(Given entries begins)

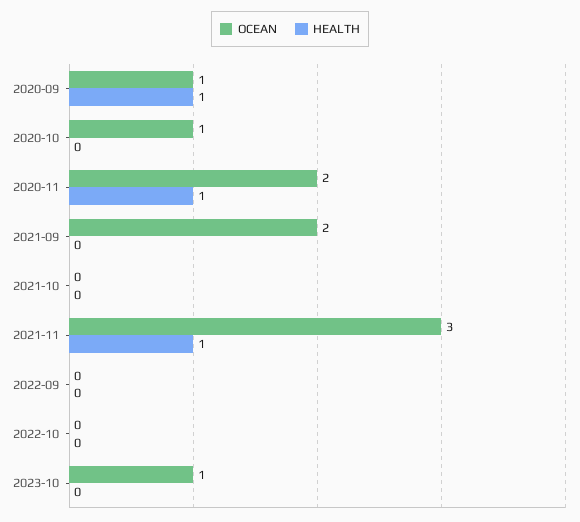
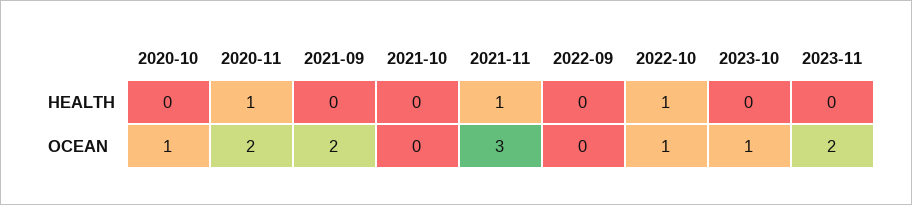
OCEAN, 2020-09: 1 -> none
HEALTH, 2020-09: 1 -> none
OCEAN, 2022-10: 0 -> 1
HEALTH, 2022-10: 0 -> 1
HEALTH, 2023-11: none -> 0
OCEAN, 2023-11: none -> 2

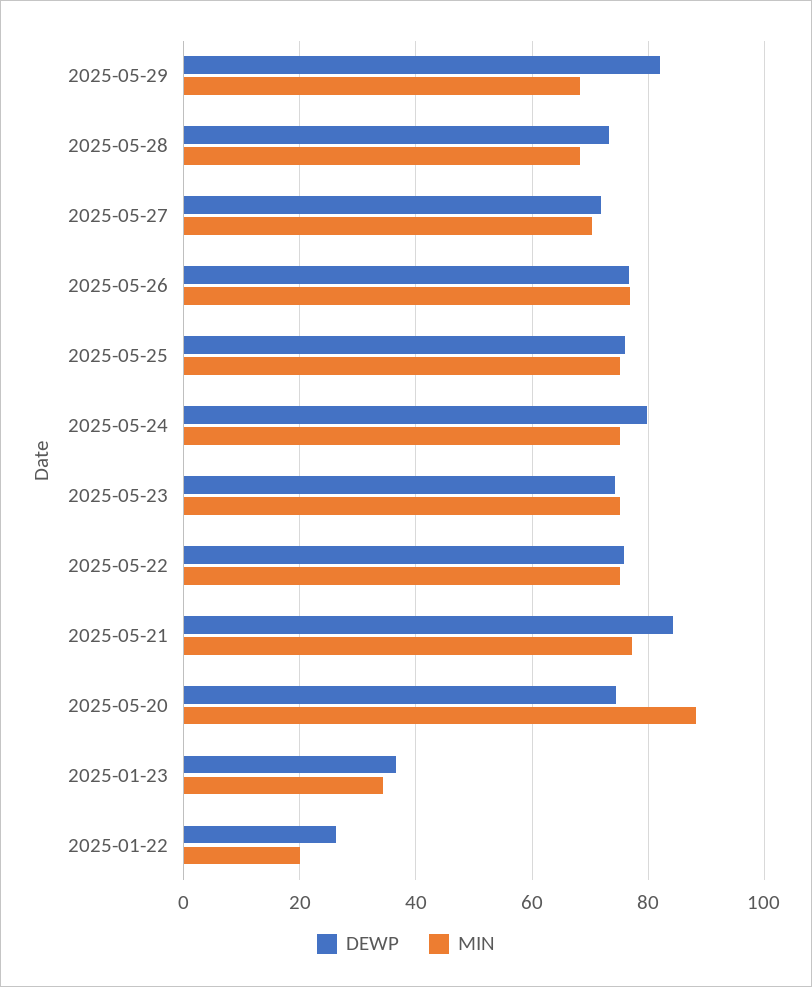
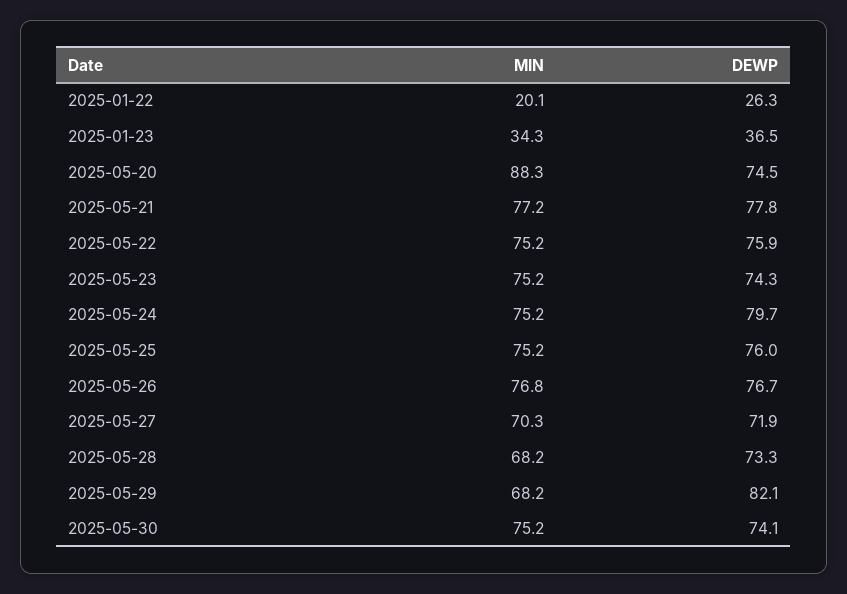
DEWP, 2025-05-21: 84 -> 77.8
MIN, 2025-05-30: none -> 75.2
DEWP, 2025-05-30: none -> 74.1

(Given entries ends)

Every line from the one containing "HEALTH, 2023-11: none -> 0" through the last line of the data, both included, is to be repeated exactly; the pictures are to be left out.

HEALTH, 2023-11: none -> 0
OCEAN, 2023-11: none -> 2

DEWP, 2025-05-21: 84 -> 77.8
MIN, 2025-05-30: none -> 75.2
DEWP, 2025-05-30: none -> 74.1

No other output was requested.